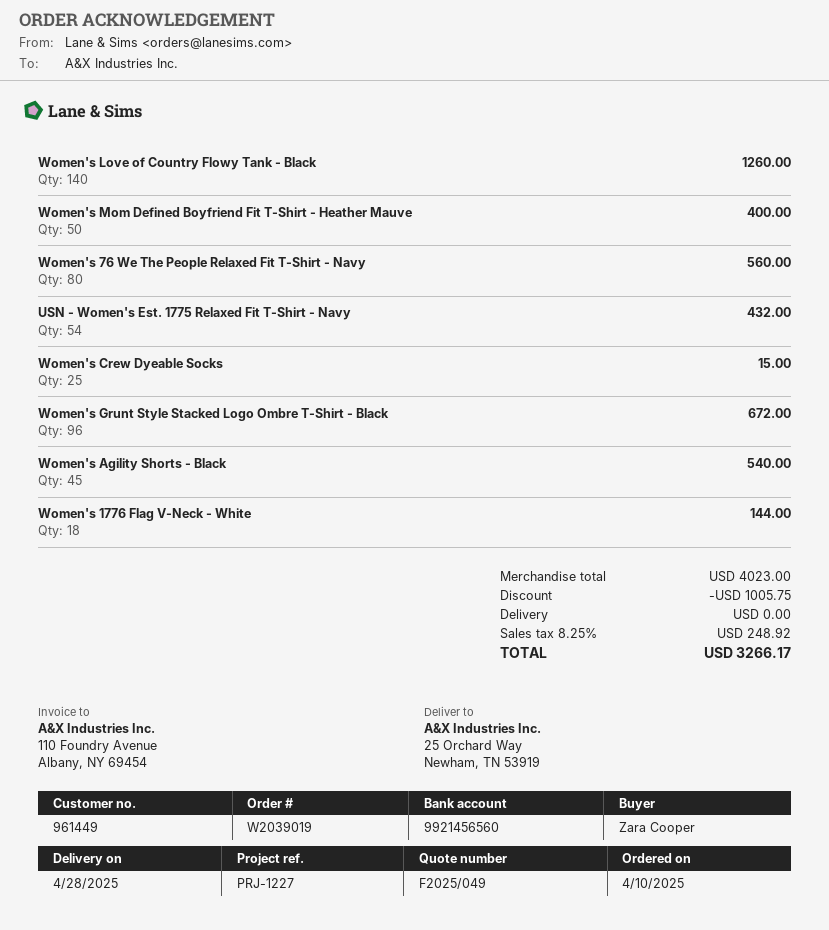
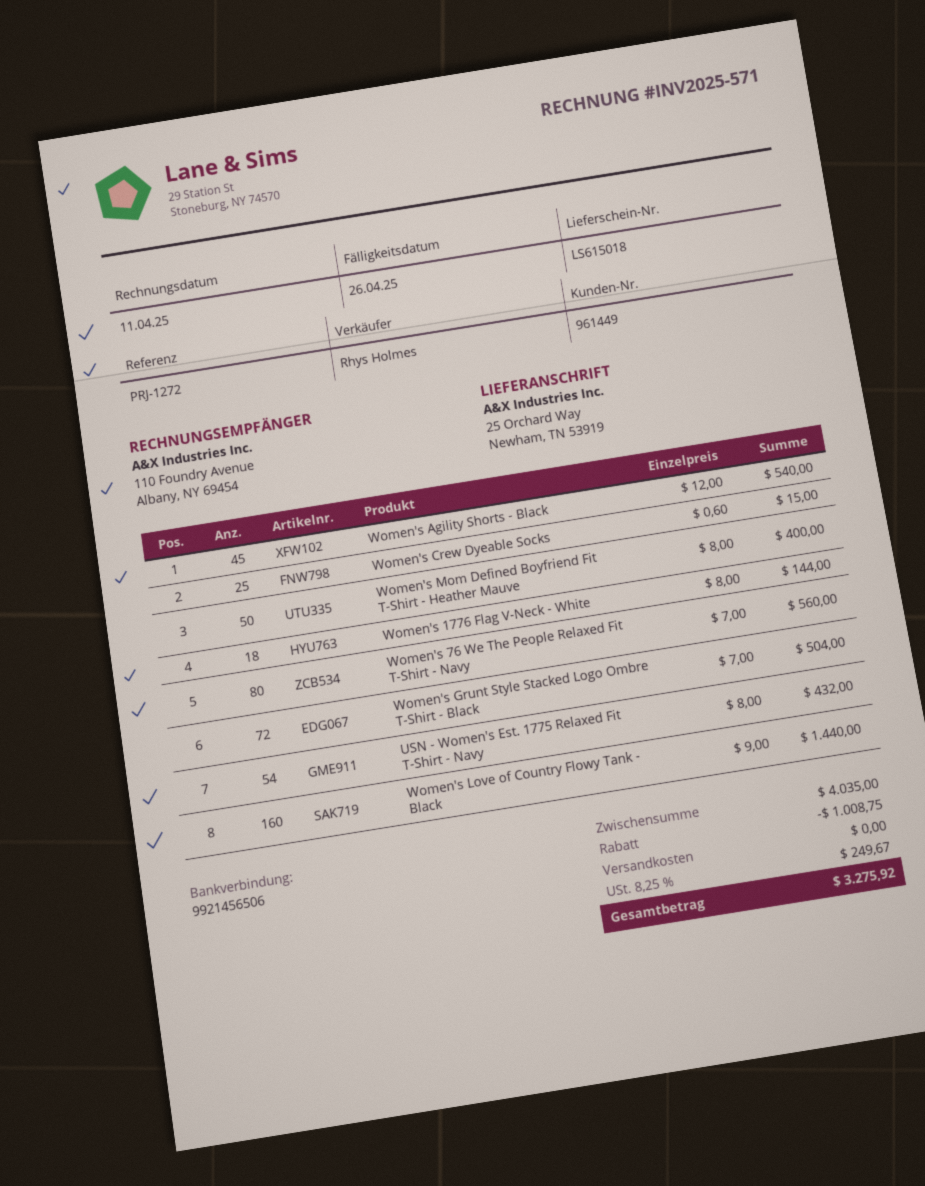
reference: PRJ-1227 -> PRJ-1272
bank account: 9921456560 -> 9921456506
Women's Love of Country Flowy Tank - Black: 140 for 1260.00 -> 160 for 1440.00
Women's Grunt Style Stacked Logo Ombre T-Shirt - Black: 96 for 672.00 -> 72 for 504.00
subtotal: 4023.00 -> 4035.00
discount: 1005.75 -> 1008.75
tax: 8.25% = 248.92 -> 8.25% = 249.67
total: 3266.17 -> 3275.92

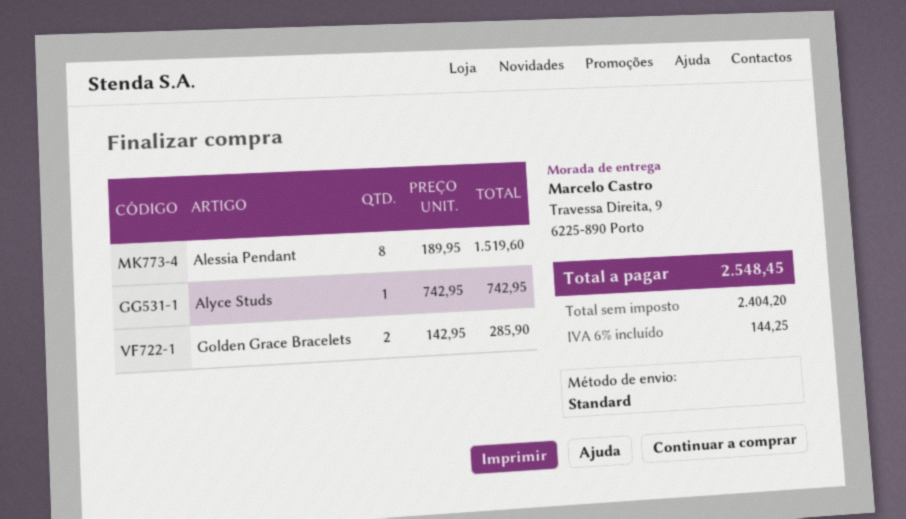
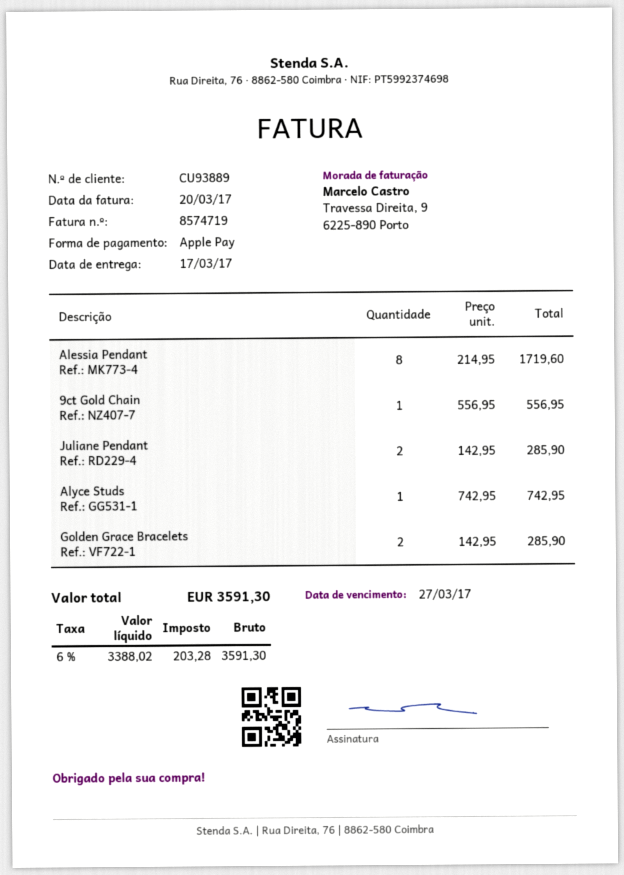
Alessia Pendant: 8 x 189.95 = 1519.60 -> 8 x 214.95 = 1719.60
9ct Gold Chain: none -> 1 x 556.95 = 556.95
Juliane Pendant: none -> 2 x 142.95 = 285.90
net: 2404.20 -> 3388.02
tax: 6% = 144.25 -> 6% = 203.28
total: 2548.45 -> 3591.30

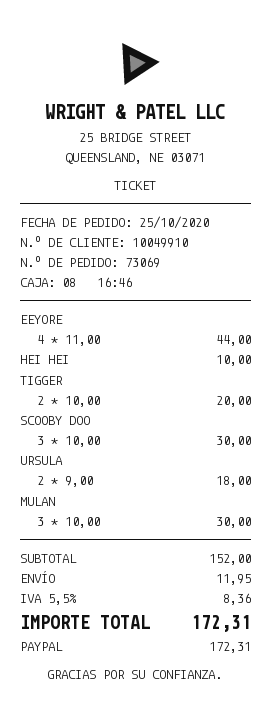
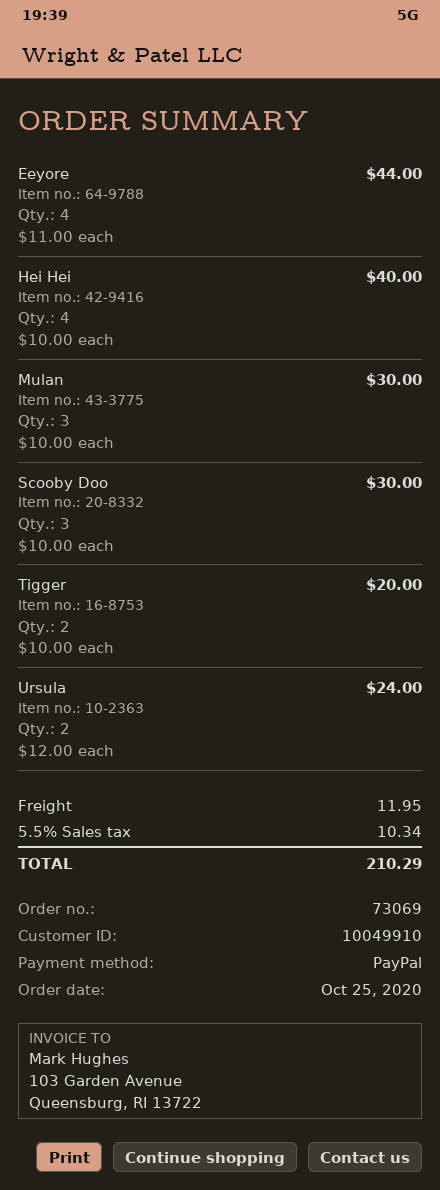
HEI HEI: 1 x 10.00 = 10.00 -> 4 x 10.00 = 40.00
URSULA: 2 x 9.00 = 18.00 -> 2 x 12.00 = 24.00
tax: 5.5% = 8.36 -> 5.5% = 10.34
total: 172.31 -> 210.29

────────────────────

TO DO:
Copy out the listing word for word and skip its pictures.

TASK ANSWER:
reference: PRJ-1227 -> PRJ-1272
bank account: 9921456560 -> 9921456506
Women's Love of Country Flowy Tank - Black: 140 for 1260.00 -> 160 for 1440.00
Women's Grunt Style Stacked Logo Ombre T-Shirt - Black: 96 for 672.00 -> 72 for 504.00
subtotal: 4023.00 -> 4035.00
discount: 1005.75 -> 1008.75
tax: 8.25% = 248.92 -> 8.25% = 249.67
total: 3266.17 -> 3275.92

Alessia Pendant: 8 x 189.95 = 1519.60 -> 8 x 214.95 = 1719.60
9ct Gold Chain: none -> 1 x 556.95 = 556.95
Juliane Pendant: none -> 2 x 142.95 = 285.90
net: 2404.20 -> 3388.02
tax: 6% = 144.25 -> 6% = 203.28
total: 2548.45 -> 3591.30

HEI HEI: 1 x 10.00 = 10.00 -> 4 x 10.00 = 40.00
URSULA: 2 x 9.00 = 18.00 -> 2 x 12.00 = 24.00
tax: 5.5% = 8.36 -> 5.5% = 10.34
total: 172.31 -> 210.29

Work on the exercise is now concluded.